With that, Worcester's purest practitioner of the blues launches into a number
from Blind Boy Fuller's catalogue. Face scrunched, brows raised, Murphy
delivers a sound that rattles up from deep in his chest, detours through his
nose, and escapes out the side of his mouth. He fills the room with his quirky
voice as he adeptly picks and plucks at the strings of his guitar, almost as if
it's an afterthought. It's non-electric, but it is still electrifying as he
produces, one after the other, the truest, most genuine form of rural blues
music.
Murphy's playing will take you back to an earlier time of street corners, fish
fries, and Saturday-night dances when names like Bukka White, Tampa Red, and
Big Bill Broonzy cut their coarse, rough-edged path from the country back roads
of the South up to what would eventually become the urban Chicago style.

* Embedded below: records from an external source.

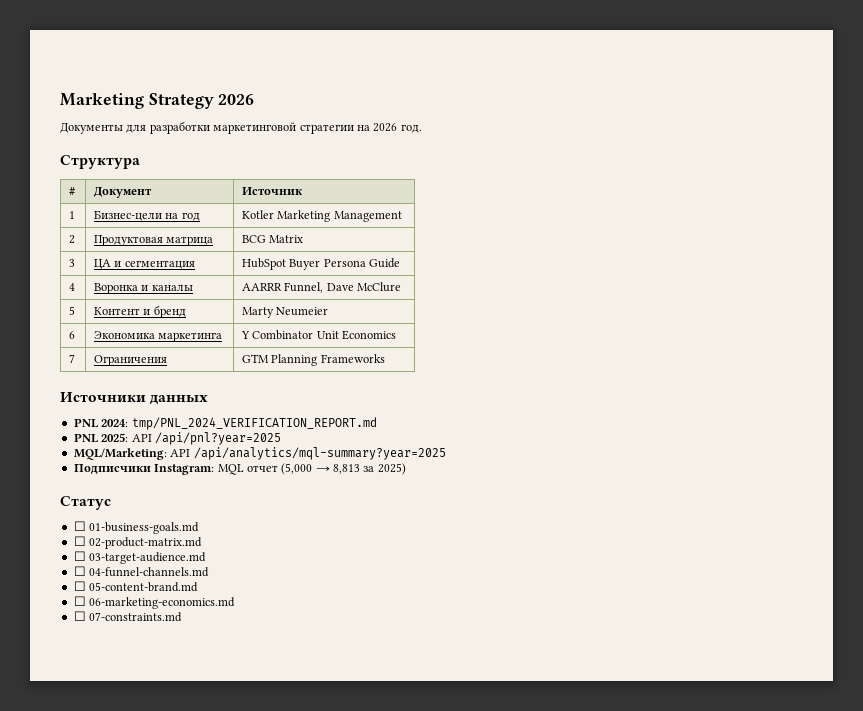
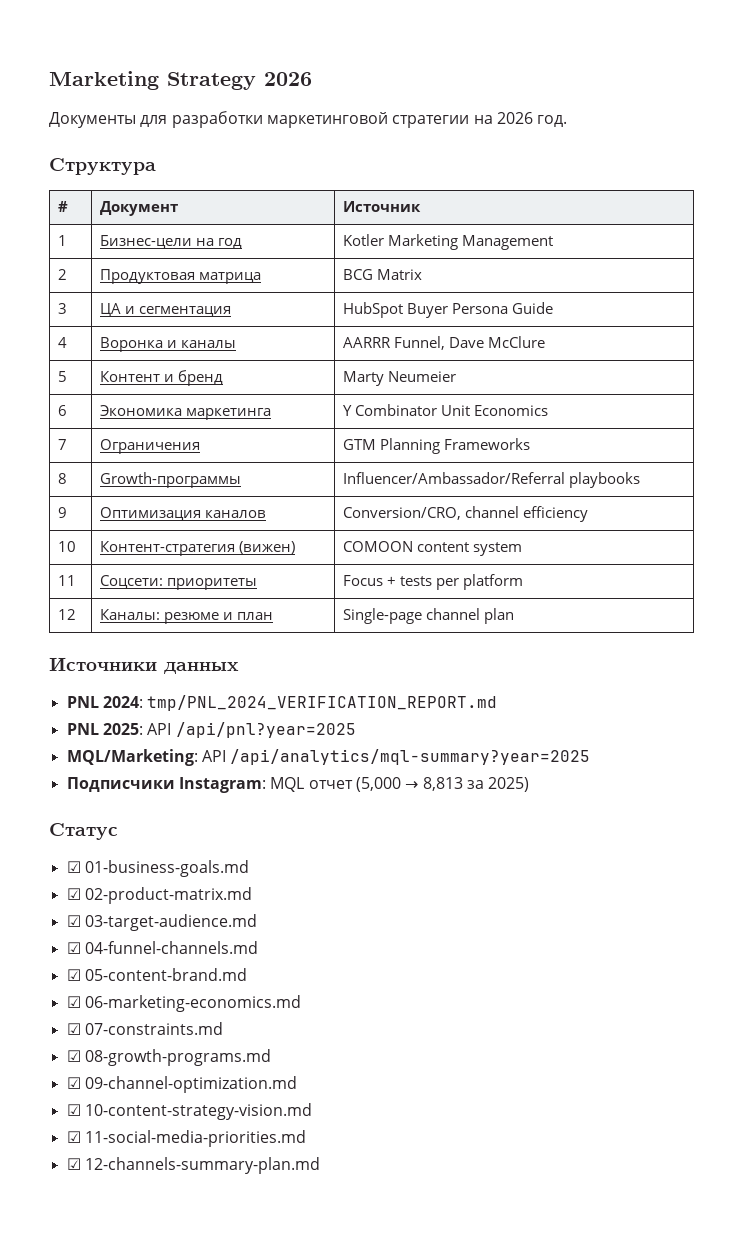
+ 8 | Growth-программы | Influencer/Ambassador/Referral playbooks
+ 9 | Оптимизация каналов | Conversion/CRO, channel efficiency
+ 10 | Контент-стратегия (вижен) | COMOON content system
+ 11 | Соцсети: приоритеты | Focus + tests per platform
+ 12 | Каналы: резюме и план | Single-page channel plan
- ☐ 01-business-goals.md
+ ☑ 01-business-goals.md
- ☐ 02-product-matrix.md
+ ☑ 02-product-matrix.md
- ☐ 03-target-audience.md
+ ☑ 03-target-audience.md
- ☐ 04-funnel-channels.md
+ ☑ 04-funnel-channels.md
- ☐ 05-content-brand.md
+ ☑ 05-content-brand.md
- ☐ 06-marketing-economics.md
+ ☑ 06-marketing-economics.md
- ☐ 07-constraints.md
+ ☑ 07-constraints.md
+ ☑ 08-growth-programs.md
+ ☑ 09-channel-optimization.md
+ ☑ 10-content-strategy-vision.md
+ ☑ 11-social-media-priorities.md
+ ☑ 12-channels-summary-plan.md

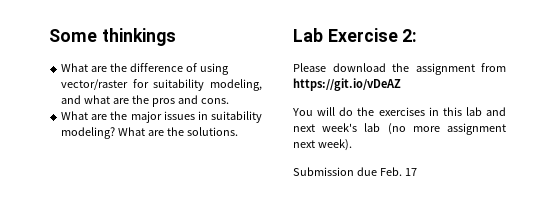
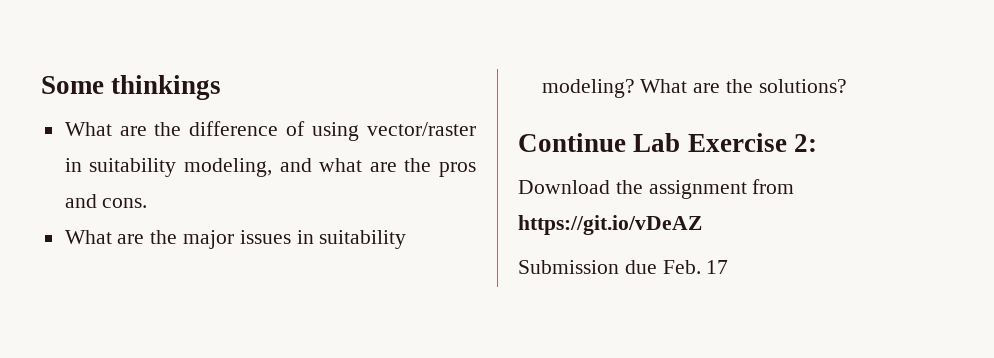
- What are the difference of using vector/raster for suitability modeling, and what are the pros and cons.
+ What are the difference of using vector/raster in suitability modeling, and what are the pros and cons.
- What are the solutions.
- Lab Exercise 2:
+ What are the solutions?
+ Continue Lab Exercise 2:
- Please download the assignment from https://git.io/vDeAZ
+ Download the assignment from https://git.io/vDeAZ
- You will do the exercises in this lab and next week's lab (no more assignment next week).

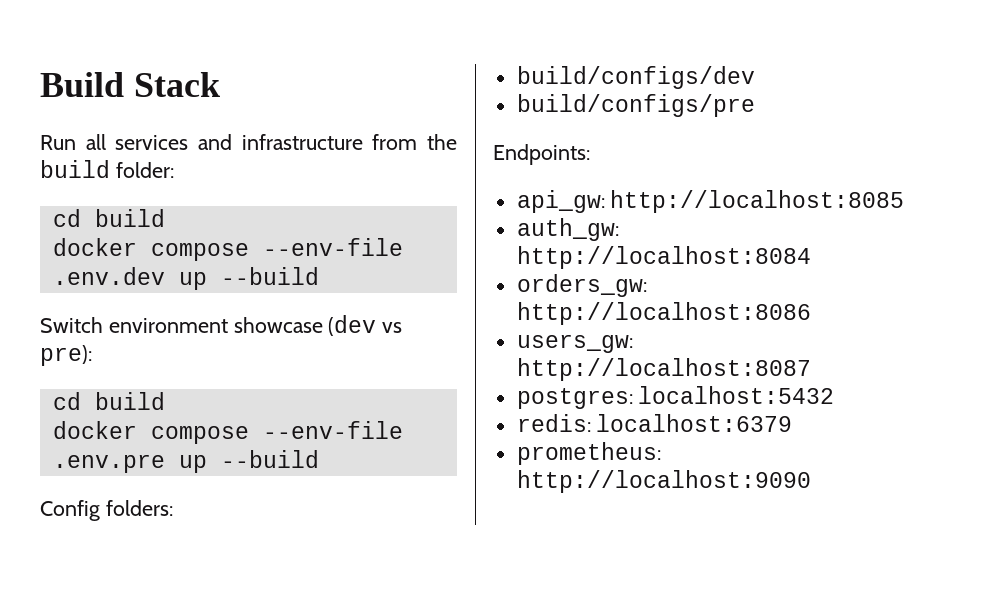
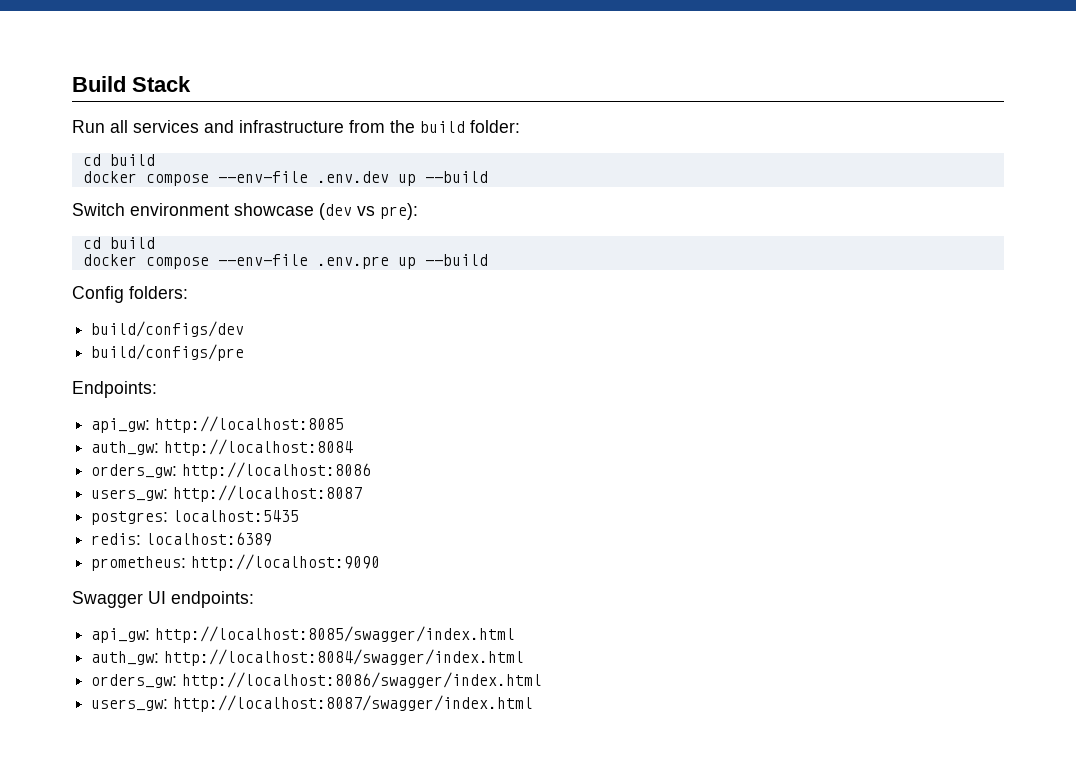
- postgres: localhost:5432
+ postgres: localhost:5435
- redis: localhost:6379
+ redis: localhost:6389
+ Swagger UI endpoints:
+ api_gw: http://localhost:8085/swagger/index.html
+ auth_gw: http://localhost:8084/swagger/index.html
+ orders_gw: http://localhost:8086/swagger/index.html
+ users_gw: http://localhost:8087/swagger/index.html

Sometimes featuring intricate fingerpicking, other times ragged, swampy slide,
Murphy's versatile guitar work is used as a backdrop for his powerful singing
and unique vocal phrasing. Neither an innovator nor an imitator, Murphy simply
plays songs and applies his own stamp, which is really the mark of any great
bluesman. It isn't mystical, it's music by everyday people for everyday people,
and Patrick Murphy is the real item.